(DATA SHOWN begins)

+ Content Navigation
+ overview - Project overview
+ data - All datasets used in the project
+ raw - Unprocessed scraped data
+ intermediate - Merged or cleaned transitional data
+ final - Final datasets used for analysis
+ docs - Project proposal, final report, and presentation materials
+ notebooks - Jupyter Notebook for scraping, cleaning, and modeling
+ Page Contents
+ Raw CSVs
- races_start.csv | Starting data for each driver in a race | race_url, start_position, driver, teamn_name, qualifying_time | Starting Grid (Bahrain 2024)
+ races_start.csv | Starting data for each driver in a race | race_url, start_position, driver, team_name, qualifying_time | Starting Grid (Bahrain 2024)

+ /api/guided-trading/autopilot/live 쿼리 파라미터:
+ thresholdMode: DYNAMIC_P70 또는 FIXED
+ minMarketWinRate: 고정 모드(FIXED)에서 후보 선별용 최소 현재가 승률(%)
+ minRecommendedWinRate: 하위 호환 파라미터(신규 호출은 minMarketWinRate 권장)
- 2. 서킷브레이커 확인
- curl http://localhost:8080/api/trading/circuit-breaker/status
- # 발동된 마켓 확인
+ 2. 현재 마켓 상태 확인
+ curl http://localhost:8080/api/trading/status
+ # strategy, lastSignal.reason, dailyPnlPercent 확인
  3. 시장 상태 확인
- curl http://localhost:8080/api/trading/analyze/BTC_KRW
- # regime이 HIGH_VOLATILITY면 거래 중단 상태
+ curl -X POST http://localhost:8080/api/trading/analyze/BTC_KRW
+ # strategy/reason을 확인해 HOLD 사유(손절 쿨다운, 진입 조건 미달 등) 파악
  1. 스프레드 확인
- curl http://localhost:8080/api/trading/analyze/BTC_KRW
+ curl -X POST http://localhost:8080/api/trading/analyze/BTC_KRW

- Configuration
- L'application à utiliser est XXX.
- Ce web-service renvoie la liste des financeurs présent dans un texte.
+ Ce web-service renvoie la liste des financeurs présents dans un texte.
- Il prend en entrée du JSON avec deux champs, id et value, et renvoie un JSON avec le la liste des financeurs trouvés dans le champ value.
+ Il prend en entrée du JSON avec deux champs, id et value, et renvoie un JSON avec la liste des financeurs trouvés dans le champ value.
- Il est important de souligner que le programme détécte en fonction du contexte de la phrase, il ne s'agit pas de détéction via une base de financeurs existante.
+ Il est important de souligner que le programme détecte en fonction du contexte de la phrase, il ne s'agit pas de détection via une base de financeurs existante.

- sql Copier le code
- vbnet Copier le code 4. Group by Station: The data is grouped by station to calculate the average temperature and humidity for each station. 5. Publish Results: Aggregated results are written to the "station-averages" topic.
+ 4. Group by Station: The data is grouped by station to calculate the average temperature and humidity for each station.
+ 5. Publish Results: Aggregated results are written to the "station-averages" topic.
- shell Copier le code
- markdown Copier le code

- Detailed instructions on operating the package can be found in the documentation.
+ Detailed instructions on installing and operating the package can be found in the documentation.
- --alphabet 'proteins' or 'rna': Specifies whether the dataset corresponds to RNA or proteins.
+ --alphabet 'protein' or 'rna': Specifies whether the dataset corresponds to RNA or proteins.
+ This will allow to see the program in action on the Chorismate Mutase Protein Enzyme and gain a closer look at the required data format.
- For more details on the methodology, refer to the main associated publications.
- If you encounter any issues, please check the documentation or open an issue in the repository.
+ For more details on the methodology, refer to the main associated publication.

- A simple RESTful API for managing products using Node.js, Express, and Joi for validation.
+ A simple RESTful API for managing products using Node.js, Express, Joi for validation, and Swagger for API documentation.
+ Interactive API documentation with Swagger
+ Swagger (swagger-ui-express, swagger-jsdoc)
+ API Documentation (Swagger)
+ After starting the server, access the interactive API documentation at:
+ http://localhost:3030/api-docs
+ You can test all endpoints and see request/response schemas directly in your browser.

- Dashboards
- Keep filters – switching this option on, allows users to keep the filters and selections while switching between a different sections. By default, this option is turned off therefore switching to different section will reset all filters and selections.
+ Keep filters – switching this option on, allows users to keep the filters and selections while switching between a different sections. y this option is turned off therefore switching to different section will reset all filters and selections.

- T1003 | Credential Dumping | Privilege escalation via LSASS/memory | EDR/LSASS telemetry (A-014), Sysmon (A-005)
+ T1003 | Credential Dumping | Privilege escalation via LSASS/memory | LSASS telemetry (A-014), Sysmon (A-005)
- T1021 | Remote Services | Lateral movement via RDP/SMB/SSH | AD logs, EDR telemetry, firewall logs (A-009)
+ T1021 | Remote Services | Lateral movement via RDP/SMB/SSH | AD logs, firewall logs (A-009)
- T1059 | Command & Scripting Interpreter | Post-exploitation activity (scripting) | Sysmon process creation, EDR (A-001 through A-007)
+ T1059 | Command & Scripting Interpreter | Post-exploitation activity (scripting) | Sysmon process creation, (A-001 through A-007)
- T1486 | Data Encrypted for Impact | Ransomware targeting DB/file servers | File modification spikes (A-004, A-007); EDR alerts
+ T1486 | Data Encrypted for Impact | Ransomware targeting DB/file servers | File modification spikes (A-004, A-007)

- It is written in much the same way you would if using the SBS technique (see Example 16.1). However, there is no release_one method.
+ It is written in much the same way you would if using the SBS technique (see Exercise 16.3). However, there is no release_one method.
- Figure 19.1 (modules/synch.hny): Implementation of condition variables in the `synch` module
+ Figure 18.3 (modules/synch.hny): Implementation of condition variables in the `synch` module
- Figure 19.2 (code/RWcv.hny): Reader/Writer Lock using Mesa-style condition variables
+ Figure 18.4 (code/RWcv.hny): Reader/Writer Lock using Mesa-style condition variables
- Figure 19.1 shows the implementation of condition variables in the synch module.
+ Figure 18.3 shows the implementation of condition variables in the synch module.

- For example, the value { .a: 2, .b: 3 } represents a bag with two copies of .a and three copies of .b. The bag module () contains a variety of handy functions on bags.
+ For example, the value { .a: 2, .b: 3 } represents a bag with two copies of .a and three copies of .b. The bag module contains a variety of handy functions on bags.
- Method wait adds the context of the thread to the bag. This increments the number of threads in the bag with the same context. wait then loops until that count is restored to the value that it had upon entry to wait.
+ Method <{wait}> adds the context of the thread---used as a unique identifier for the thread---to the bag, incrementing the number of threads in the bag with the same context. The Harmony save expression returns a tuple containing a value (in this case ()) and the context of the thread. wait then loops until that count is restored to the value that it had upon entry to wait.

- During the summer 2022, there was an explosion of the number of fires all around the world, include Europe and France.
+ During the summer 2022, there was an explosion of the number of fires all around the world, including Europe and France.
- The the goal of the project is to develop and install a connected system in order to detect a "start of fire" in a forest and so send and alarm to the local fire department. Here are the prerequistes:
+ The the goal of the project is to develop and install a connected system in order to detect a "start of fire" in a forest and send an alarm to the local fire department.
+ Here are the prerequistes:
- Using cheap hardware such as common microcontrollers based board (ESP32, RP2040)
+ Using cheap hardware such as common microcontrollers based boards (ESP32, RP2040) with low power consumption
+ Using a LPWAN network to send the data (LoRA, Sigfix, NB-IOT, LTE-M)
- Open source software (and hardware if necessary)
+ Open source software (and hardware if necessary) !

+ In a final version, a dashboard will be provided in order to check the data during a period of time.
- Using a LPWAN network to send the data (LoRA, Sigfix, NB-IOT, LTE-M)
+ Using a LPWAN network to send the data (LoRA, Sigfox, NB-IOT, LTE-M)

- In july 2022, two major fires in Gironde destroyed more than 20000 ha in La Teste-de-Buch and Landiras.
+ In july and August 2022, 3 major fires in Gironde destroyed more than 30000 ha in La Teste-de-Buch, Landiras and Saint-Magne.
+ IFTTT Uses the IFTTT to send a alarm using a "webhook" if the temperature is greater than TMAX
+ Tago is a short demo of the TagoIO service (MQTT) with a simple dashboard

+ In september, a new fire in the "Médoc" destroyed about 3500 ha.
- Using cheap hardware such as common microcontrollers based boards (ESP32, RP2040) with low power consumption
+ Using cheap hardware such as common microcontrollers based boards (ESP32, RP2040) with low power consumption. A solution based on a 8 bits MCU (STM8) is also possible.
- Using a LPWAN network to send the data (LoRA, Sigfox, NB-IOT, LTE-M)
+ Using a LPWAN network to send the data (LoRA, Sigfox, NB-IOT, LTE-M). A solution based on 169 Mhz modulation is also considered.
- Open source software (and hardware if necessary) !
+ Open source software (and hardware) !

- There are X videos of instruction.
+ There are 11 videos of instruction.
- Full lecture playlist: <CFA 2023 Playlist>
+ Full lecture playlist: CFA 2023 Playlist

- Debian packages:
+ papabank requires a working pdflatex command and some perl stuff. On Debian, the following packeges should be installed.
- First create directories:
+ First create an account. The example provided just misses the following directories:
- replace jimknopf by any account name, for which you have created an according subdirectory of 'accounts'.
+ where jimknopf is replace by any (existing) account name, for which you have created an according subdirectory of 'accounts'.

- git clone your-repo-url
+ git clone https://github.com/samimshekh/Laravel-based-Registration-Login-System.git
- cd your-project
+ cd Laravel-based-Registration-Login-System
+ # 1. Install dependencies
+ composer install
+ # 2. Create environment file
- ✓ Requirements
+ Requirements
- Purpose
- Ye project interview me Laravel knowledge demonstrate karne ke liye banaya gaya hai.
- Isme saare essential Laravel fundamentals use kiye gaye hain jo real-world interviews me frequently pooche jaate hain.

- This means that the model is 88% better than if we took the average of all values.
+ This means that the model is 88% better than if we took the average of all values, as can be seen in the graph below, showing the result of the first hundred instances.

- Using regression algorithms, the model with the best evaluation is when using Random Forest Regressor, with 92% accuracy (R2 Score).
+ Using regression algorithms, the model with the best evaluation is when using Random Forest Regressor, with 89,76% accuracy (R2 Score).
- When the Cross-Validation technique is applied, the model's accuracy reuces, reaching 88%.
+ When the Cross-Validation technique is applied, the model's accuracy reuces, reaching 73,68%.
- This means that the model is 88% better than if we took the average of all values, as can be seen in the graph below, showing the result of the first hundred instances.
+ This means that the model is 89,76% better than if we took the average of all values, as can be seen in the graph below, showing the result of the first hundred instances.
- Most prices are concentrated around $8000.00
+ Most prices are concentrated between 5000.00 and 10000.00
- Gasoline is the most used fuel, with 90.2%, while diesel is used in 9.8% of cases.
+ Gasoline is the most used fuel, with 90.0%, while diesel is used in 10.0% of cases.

(DATA SHOWN ends)

→ **YOUR TASK**:
Retype the first line of the entries and every line after it, please, through the line that contains "- races_start.csv |". Add nothing.

→ **EXPECTED ANSWER**:
+ Content Navigation
+ overview - Project overview
+ data - All datasets used in the project
+ raw - Unprocessed scraped data
+ intermediate - Merged or cleaned transitional data
+ final - Final datasets used for analysis
+ docs - Project proposal, final report, and presentation materials
+ notebooks - Jupyter Notebook for scraping, cleaning, and modeling
+ Page Contents
+ Raw CSVs
- races_start.csv | Starting data for each driver in a race | race_url, start_position, driver, teamn_name, qualifying_time | Starting Grid (Bahrain 2024)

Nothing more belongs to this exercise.